Modification records:

>>>>

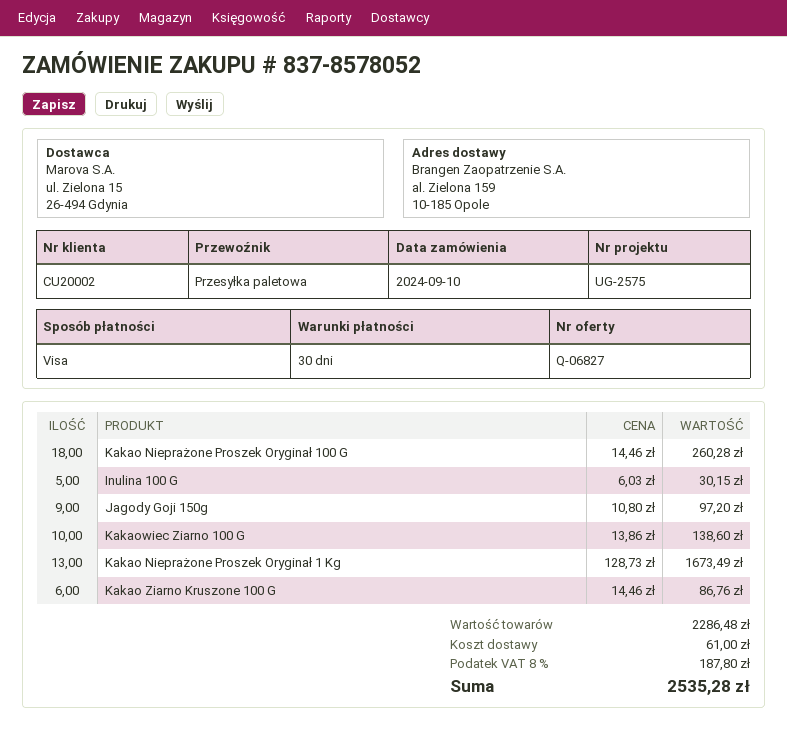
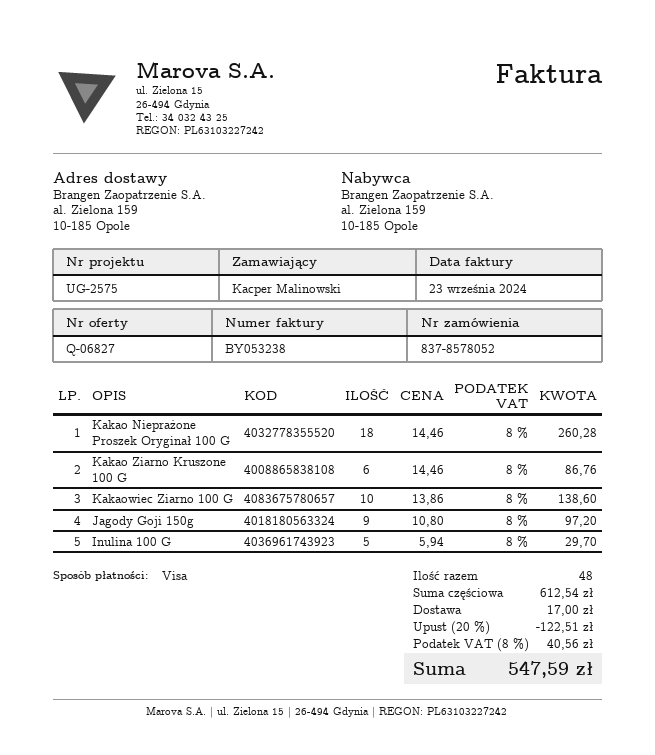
Inulina 100 G: 5 x 6.03 = 30.15 -> 5 x 5.94 = 29.70
Kakao Nieprażone Proszek Oryginał 1 Kg: 13 x 128.73 = 1673.49 -> none
subtotal: 2286.48 -> 612.54
discount: none -> 20% = 122.51
shipping: 61.00 -> 17.00
tax: 8% = 187.80 -> 8% = 40.56
total: 2535.28 -> 547.59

<<<<

Task description:
Go through the entries above and report every line in which the word "none" appears.

Written reply:
Kakao Nieprażone Proszek Oryginał 1 Kg: 13 x 128.73 = 1673.49 -> none
discount: none -> 20% = 122.51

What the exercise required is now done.